ハノーヴァー・マヌーヴァー

シンガーとしてまったく世に知られなかった宝石

2016/11/14 21号

女優として知られたけれども実は

さて、前回ノラジョーンズのように、デビュー作が話題を呼びすぎるとだんだんそこからおかしくなっていくミュージシャンは多いという話をしました[参考 ノラによるノラのためのノラのノラジョーンズ]。

では逆に一枚録音したけど、まったく世に出ることも無く、ずっと後になってから評価されるようになったミュージシャンとかいるのでしょうか。絵画の世界では、フェルメールなどがそうですが、音楽の世界ではえー、ありえない!と思うでしょう。

ところがいたのです。彼女の名前はドロシー・ダンドリッジ。50年代の映画ファンには「カルメン」のカルメン・ジョーンズを演じた、アメリカの黒人だけどどこかスペインかイタリア人のような不思議な魅力をもった女性として思い出す人もいるのではないでしょうか。

彼女はほかにも映画版のポーギーとベスなどにも出ているので洋画ファンにはおなじみの人かもしれません。

歌手から始めて女優になった

彼女は女優だったお母さんのトレーニングを受けて、子ども時代からお姉さんとでしょうか、姉妹で歌を歌う仕事をしていました。アメリカ南部をくまなくツアーして回ってほとんど小学校には行かなかったそうな。

そのうち家族はハリウッドに移るようになり、姉妹はアポロシアターやコットンクラブなど有名なクラブに出るようになり、映画の中で端役をもらったりします。こうしてだんだんドロシーは女優の道が開けていくのです。

女優として世界的に名を知られることになった、彼女のカルメンは、黒人で始めてのアカデミー賞主演女優賞にノミネートされるという快挙を成し遂げるわけです。黒人に対する差別の激しかった50年代にこれは本当に意義のあることだったわけです。

費用と撮影日数がやたらかかって、あまり評価が芳しくなかったポーギーとベスの後、残念ながら、離婚を二度経験したり、仕事が来なくなってしまったりして、彼女はどちらかというと歌手として再出発しようと計画していたようですが、ある夜孤独な中自宅で死んでいるのがマネージャーに発見されました。死因は抗うつ剤の誤った服用とも、足を骨折したため起きた血管のつまりとも言われているようです。なお、経済的にかなり困窮していたとも言われています。

長い時間のあと、彼女は再評価された

彼女はどういうわけか、ずっと忘れられていたのですが(そのヨーロッパ的美貌が忘れられていた原因でしょうか)、特に黒人女優や歌手から再評価されるということが80年代、90年代に起きました。ジャネットジャクソンやホイットニーヒューストンらも黒人が社会進出を阻まれていた時代に世界的に名前が知られる名作を撮った彼女を尊敬する新しい世代でした。

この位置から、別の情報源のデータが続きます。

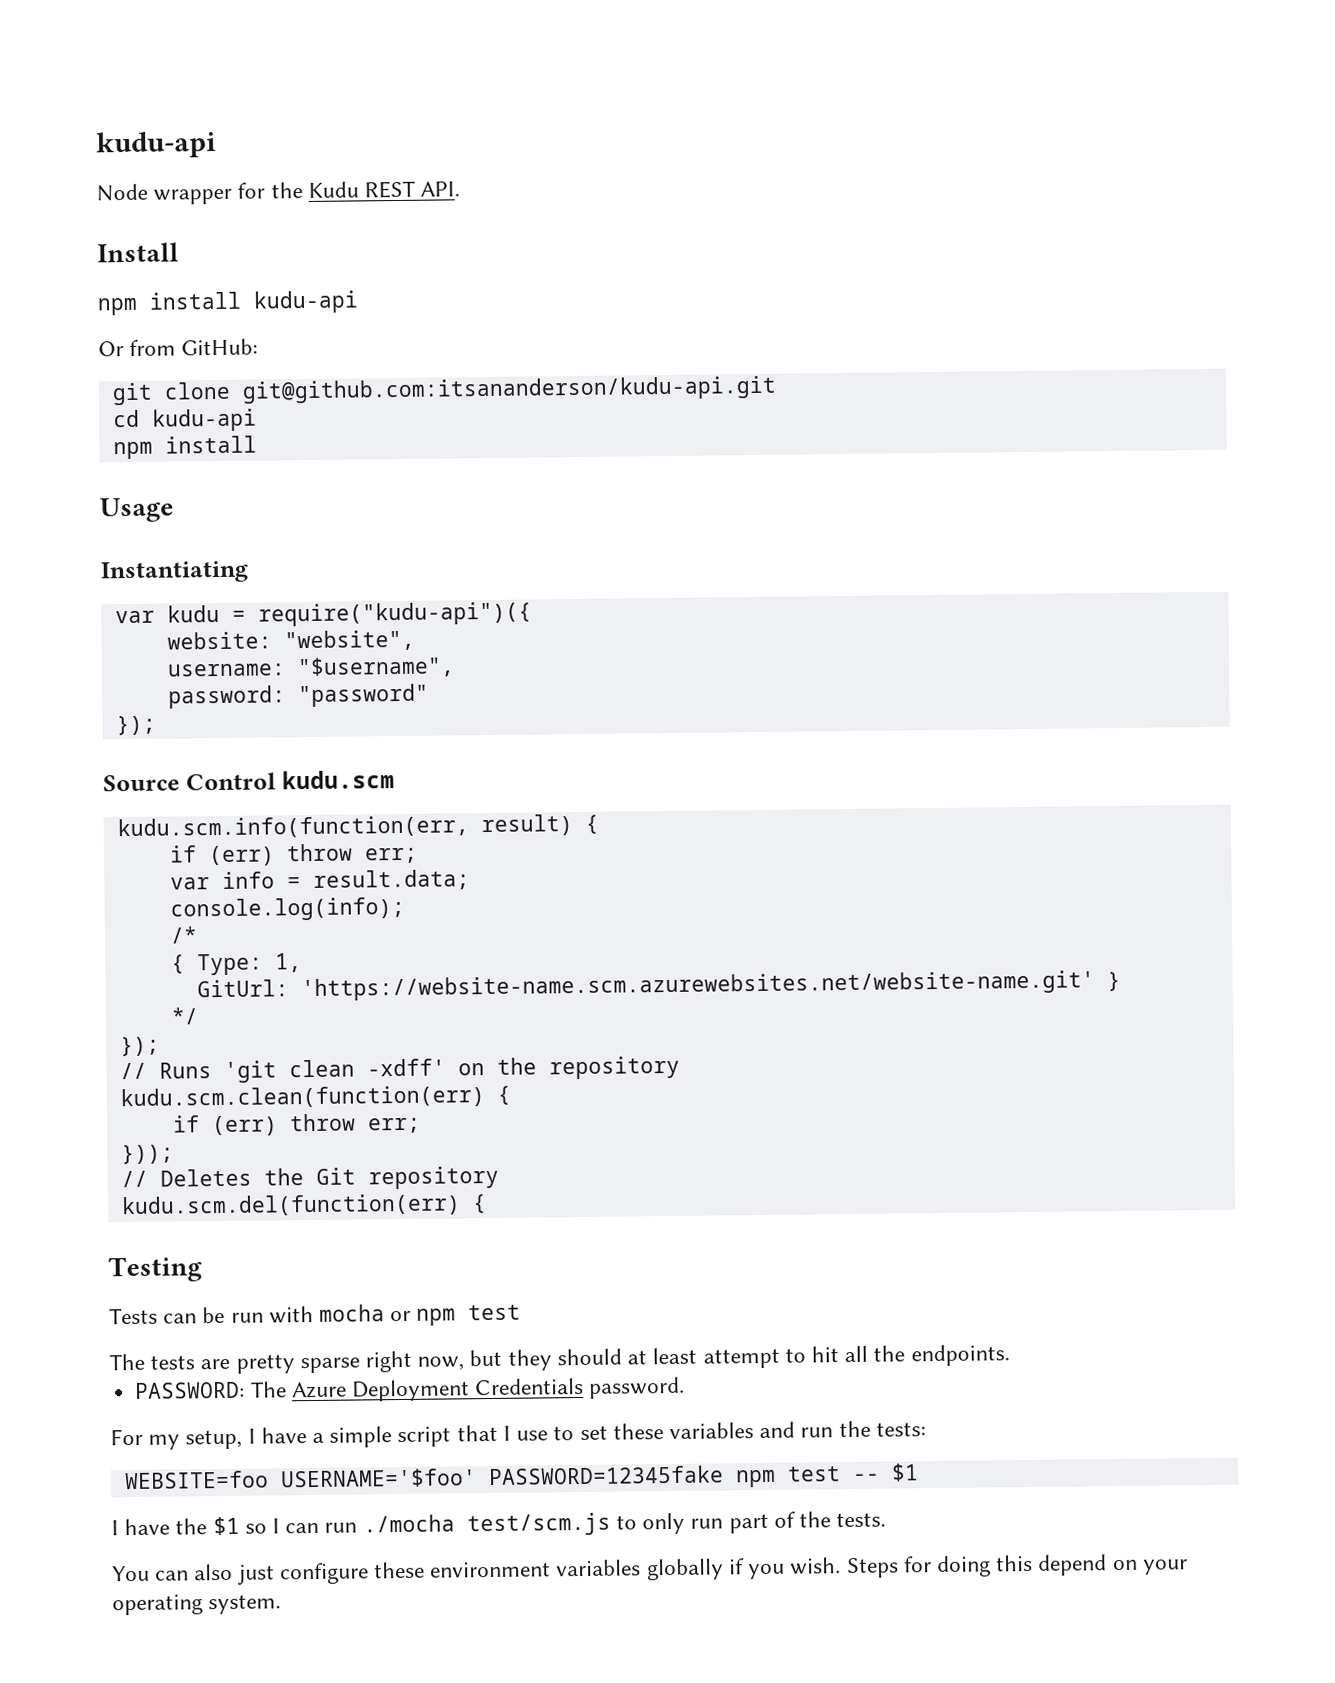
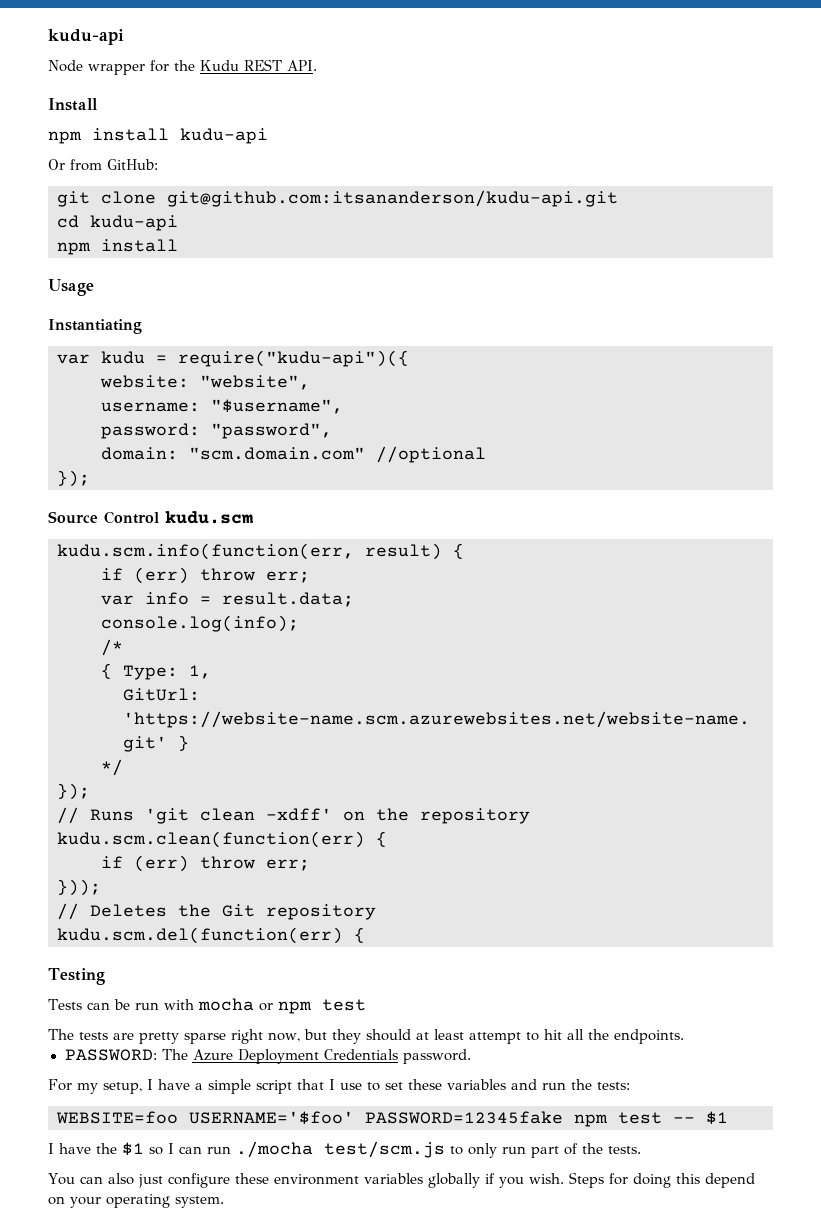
[297,683,429,708] "password" -> [211,423,332,439] [101,446,486,463] "password", // domain: "scm.domain.com" //optional

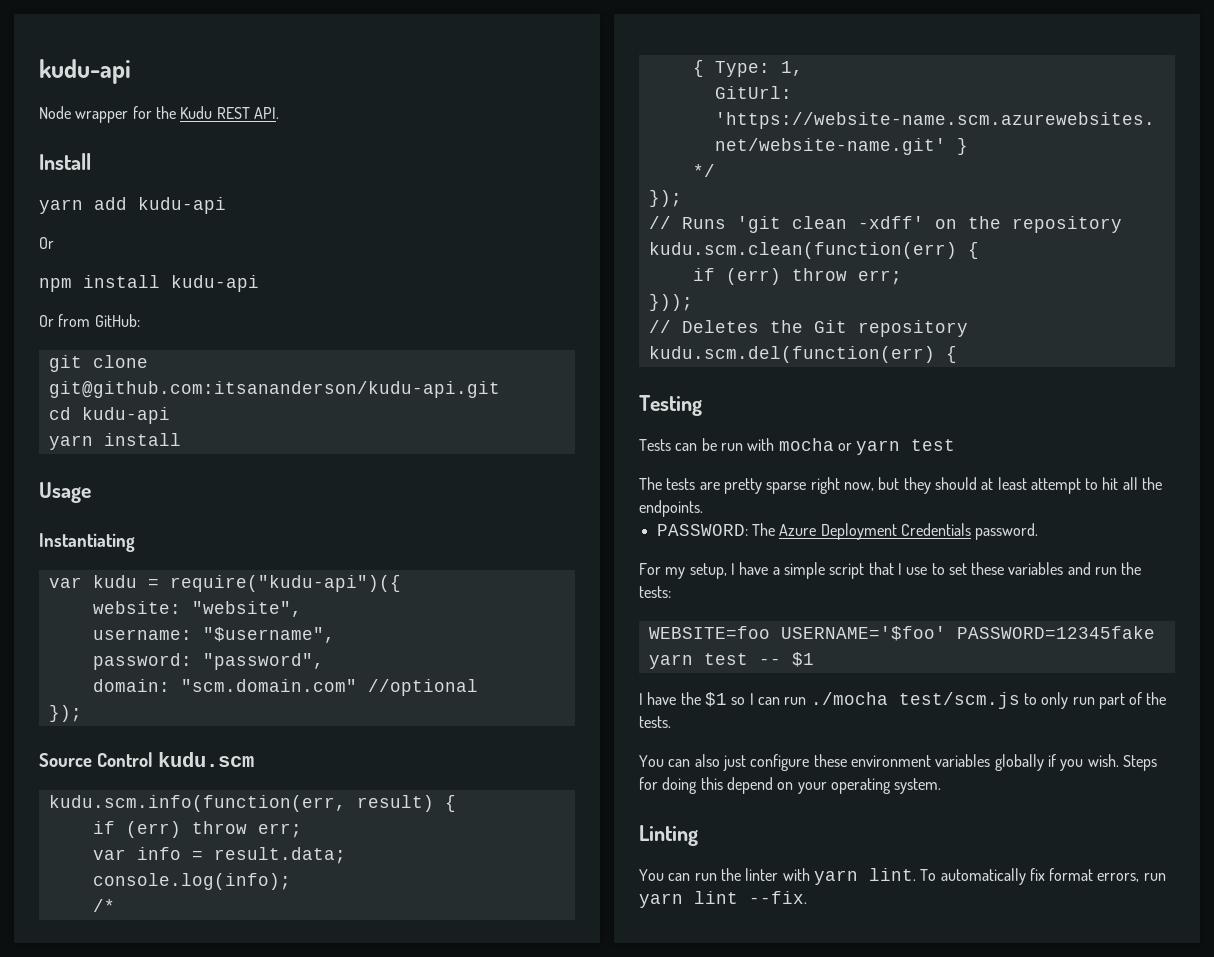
(98, 104) none -> [39,197,226,214] [39,237,54,249] // yarn add kudu-api // Or
[57,242,91,255] npm -> [48,435,93,450] yarn
[277,1001,312,1014] npm -> [856,440,901,455] yarn
[574,1114,608,1127] npm -> [648,654,693,669] yarn
(224, 1202) none -> [639,825,698,846] [639,868,1166,885] [639,891,807,908] // Linting // You can run the linter with yarn lint. To automatically fix format errors, run yarn lint --fix.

彼女の人生を取り上げたIntroducing Drothy Dandridgeというテレビ映画が放送され、これは2000年にエミー賞とゴールデングローブ賞を総嘗めするのです。しかし残念ながらこの映画で使われたサウンドトラックは彼女の歌声ではなかったわけです。歌手からスタートしたはずの彼女なのに、あまり音源は残されていなかったのです。

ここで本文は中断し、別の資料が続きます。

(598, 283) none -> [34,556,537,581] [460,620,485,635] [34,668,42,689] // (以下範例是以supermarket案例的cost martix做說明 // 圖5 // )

と思っていたら、とんでもないことに(!)ジャズで有名なVerveレーベルにアルバム丸々一枚プラスアルファ録音してあったものが残っていたのです!ありえませんね。何かの奇跡なのでしょうか、バックはピアノのオスカーピーターソンとギターのハーブエリス、ベースはレイ・ブラウンです。このメンバーは本当にありえませんね!?

そして彼女は実に自然にスタンダードを歌うわけです。これこそが本当の彼女なのではないかと思うわけです。とっても表現が豊かなのです。1958年に録られたものだそうで、1999年に初めてリリースされたというのですから40年放っておかれたのです。なぜこれが放っておかれたのか。全く謎です。もしちゃんとリリースされていれば、彼女は孤独な死など迎えなくて済んだのかもしれません。

ハノーヴァー・マヌーヴァーでは残念ながら彼女の曲は出てきませんが、これからも記事でこうした運命のいたずらとしか言いようの無い生き方をしたアーチストを取りあげていきたいと思います。